“Are you not entertained?”
— Maximus, in “Gladiator”
It helps if you think of it as a show.
Certainly, that’s the way the man in the middle of it does. So just consider last weekend the latest bizarre episode in Season Four of the Donald Trump presidency. Call it “The One With COVID-19.”
Granted, it’s a favored conservative trope that liberals are the ones held hostage to so-called “Hollywood” values. But there is no one who embodies the worst of the dream factory — of image over substance and overweening self-regard — more than the reality show impresario Trump. He has turned the presidency into a production, stage-managed his office — and now, his COVID-19 diagnosis — with the sole aim of boosting his ego and political prospects.
People have already died from this. Based on this latest episode, there may well be more to come.
It could be a White House butler, chef or janitor. Maybe a body man, a journalist or a Secret Service agent. Maybe some member of Cult 45 who will be persuaded to emulate Dear Leader’s cavalier attitude toward a deadly virus. “Don’t be afraid of COVID,” tweeted Trump before leaving Walter Reed National Military Medical Center Monday, almost certainly against the advice of his doctors. “Don’t let it dominate your life.”
Someone will likely die from that — on a ventilator, miserable and alone, gasping out the last of life, as loved ones can only watch via FaceTime or Skype. For whatever it’s worth, it could yet be Trump himself. Because you may lie, deny and deflect to your heart’s content, but eventually, the piper presents her bill.
Of course, we all know how Trump treats creditors. So one is hardly shocked that, even after his diagnosis, with at least 14 people in his orbit — including his wife, his press secretary and former aide Kellyanne “alternative facts” Conway — also testing positive, Trump still acts as if COVID-19 is no big deal. He is less concerned with being well than with seeming well, with depicting himself as unbowed and in charge.

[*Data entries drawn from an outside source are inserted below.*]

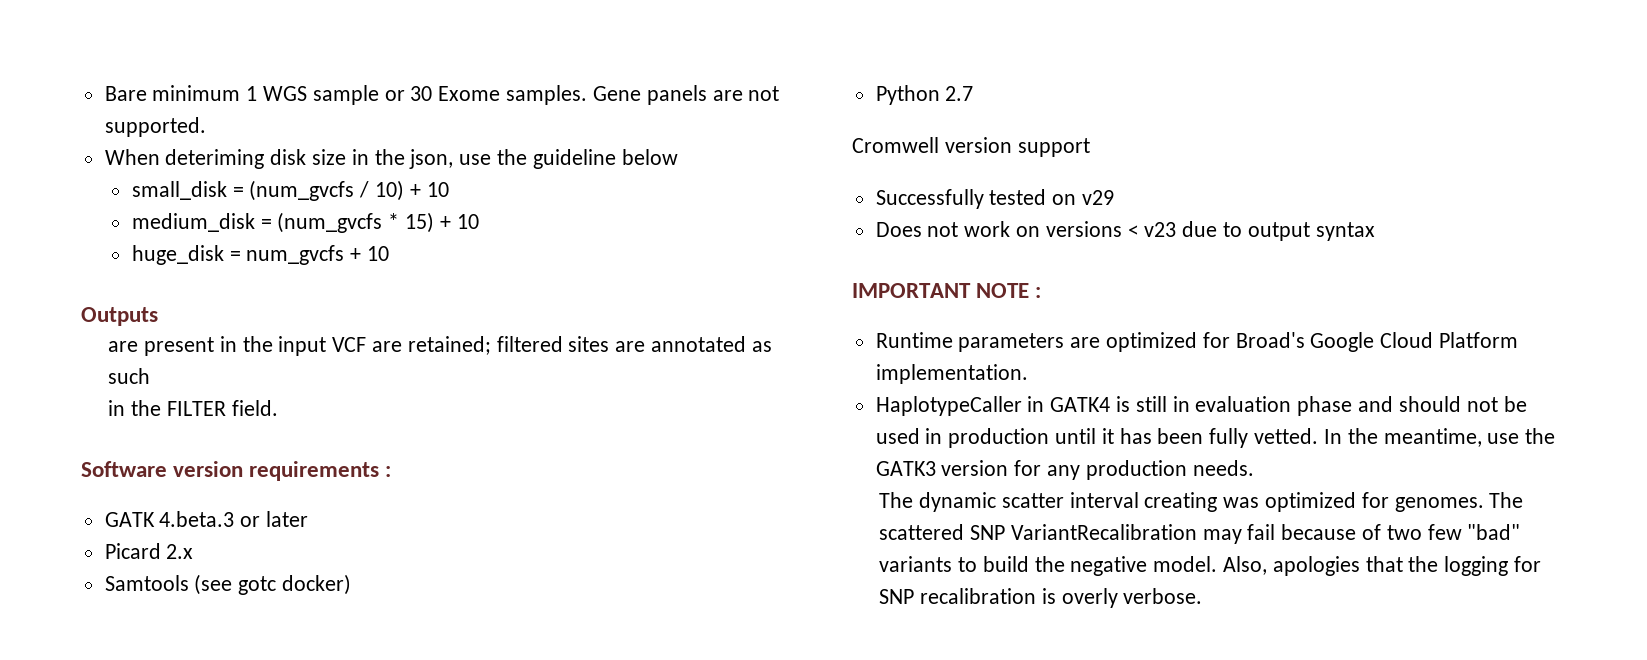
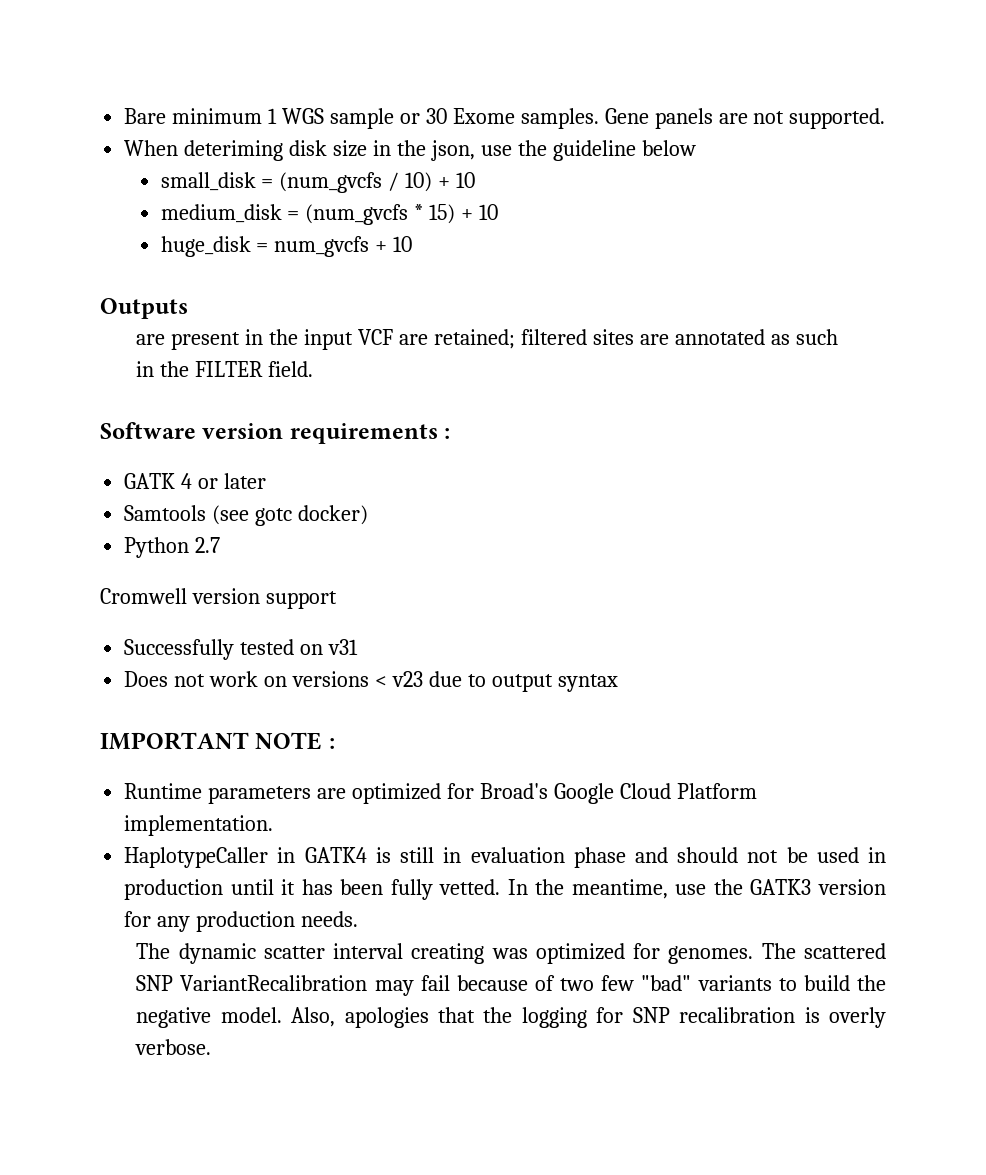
- GATK 4.beta.3 or later
+ GATK 4 or later
- Picard 2.x
- Successfully tested on v29
+ Successfully tested on v31

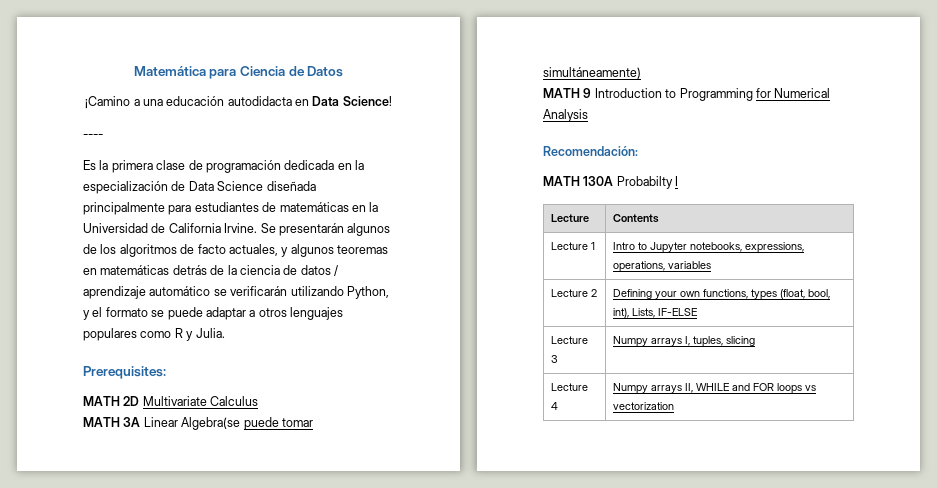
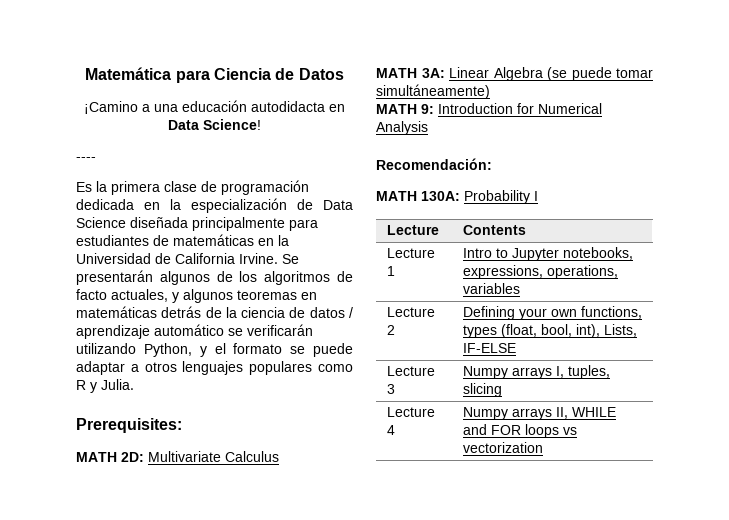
- MATH 2D Multivariate Calculus
+ MATH 2D: Multivariate Calculus
- MATH 3A Linear Algebra(se puede tomar simultáneamente)
+ MATH 3A: Linear Algebra (se puede tomar simultáneamente)
- MATH 9 Introduction to Programming for Numerical Analysis
+ MATH 9: Introduction for Numerical Analysis
- MATH 130A Probabilty I
+ MATH 130A: Probability I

So you get that aimless motorcade around the hospital — some poor Secret Service driver trapped with him as he waves at MAGA hats while breathing out disease inside the hermetically sealed presidential vehicle. And you get that picture purporting to show the laziest president in recent history “working” at the hospital. And you get that return to the White House where he stands on a balcony and makes a dramatic show of removing his mask, then strides his infected body into a building full of government workers.
Trump is a living Hollywood facade — a front with nothing inside. So he resorts to photo ops like those to make him appear rugged and tough, with powers and abilities beyond those of mortal men. It’s all as fake as a Western street on a Universal Studios back lot. Yet he will go to great lengths to make it seem real.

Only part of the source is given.